September 2023 Vol 16, Payers' Guide to FDA Updates - A Payer Perspective
Gary M. Owens, MD

The US healthcare system will face several major challenges in 2023 and beyond. Many of these challenges can significantly affect payers. Among the most important issues facing payers are:

  • Rising healthcare costs driven by a postpandemic demand for services related to COVID-19 and other illnesses;
  • Increasing pressure by providers and hospital systems to raise prices (and hence payer reimbursement) due to a combination of increased labor costs and inflationary pressures;
  • The continued growth of specialty drugs, especially for immunologic diseases, oncology, and rare diseases;
  • The substantial cost impact of the Inflation Reduction Act (IRA) for payers managing Medicare members;
  • The medical and cost consequences occurring with the spread of medical misinformation and the politicization of scientific findings.
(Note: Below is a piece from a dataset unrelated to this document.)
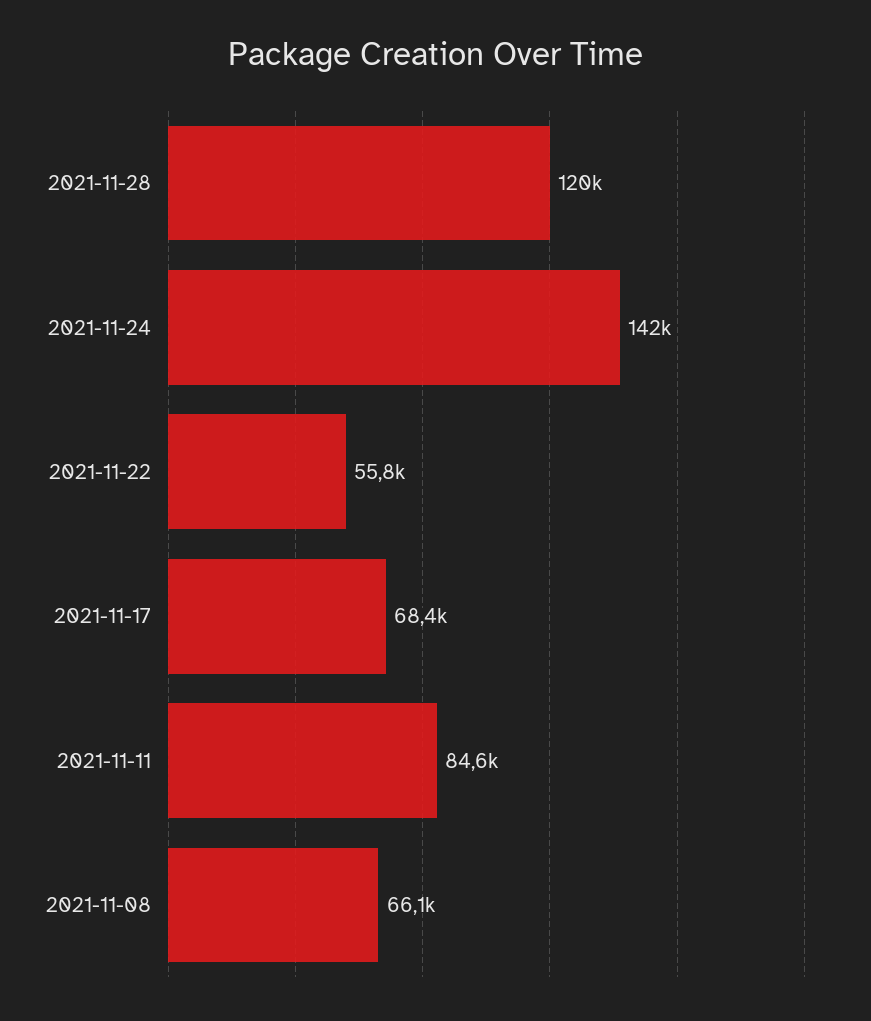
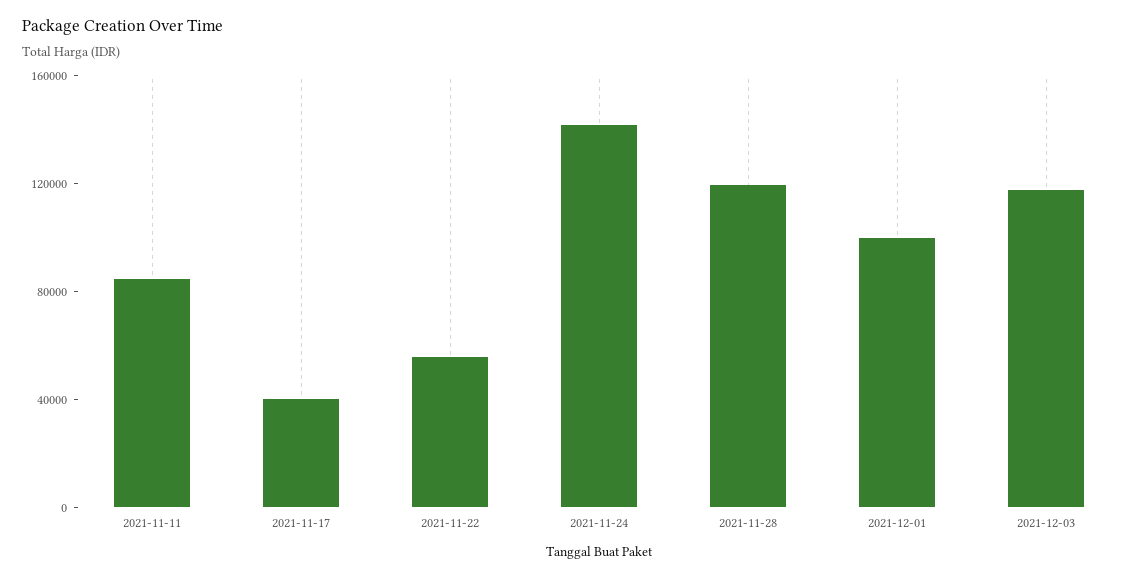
2021-11-17: 68400 -> 40000
2021-11-08: 66100 -> none
2021-12-01: none -> 100000
2021-12-03: none -> 120000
Postpandemic Issues Driving Medical Cost Increase

Although COVID-19 is still an important and costly medical issue, payers are now seeing increased demand for many other services. During the height of the pandemic, many patients delayed elective care, neglected chronic conditions, and avoided interacting with the healthcare system to minimize exposure to COVID-19, and they are now increasingly seeking care for many of these issues.1 As an example, in early 2023, UnitedHealth reported that it expected its medical loss ratio (MLR) to reach or exceed its full-year target of 82.1% to 83.1%. UnitedHealth reported that the “MLR increase is because medical activity is normalizing after COVID-19 kept seniors away from nonessential care.”2

In addition, more than 180 million Americans became infected with the virus, and more than 1 million died.3 In a recent study, commercially insured children and adults diagnosed with COVID-19 (cases) in April to August 2020 were matched with those without a COVID-19 diagnosis (controls) in a 1:4 ratio.4 The researchers showed total direct medical costs for COVID-19 patients were 1.7 times higher for children and 1.46 times higher for adults over the 6 months following infection.4

Another important additional factor is long COVID. Estimates prepared by Dr David Cutler at Harvard University show that between 22% and 38% of patients with COVID-19 may have ≥1 symptom of long COVID.5 According to this analysis, this may translate to $528 billion in additional medical costs over 5 years.5 It is easy to see that payers will be challenged with managing this near perfect storm of rising medical costs in the wake of the pandemic.

Increasing Pressure by Hospitals and Providers to Raise Prices

Price Waterhouse Cooper’s Healthcare Research Institute is projecting a 7% growth of medical costs in 2024, affecting both individual and group markets. This growth is higher than what was projected for 2022 and 2023, which was 5.5% and 6.0%, respectively.6 According to the Kaiser Family Foundation, the average cost of commercial health insurance in 2022 (the last full year of data) for a family of 4 was $22,463.7 Thus, by 2024 the cost of family healthcare will approach $27,000.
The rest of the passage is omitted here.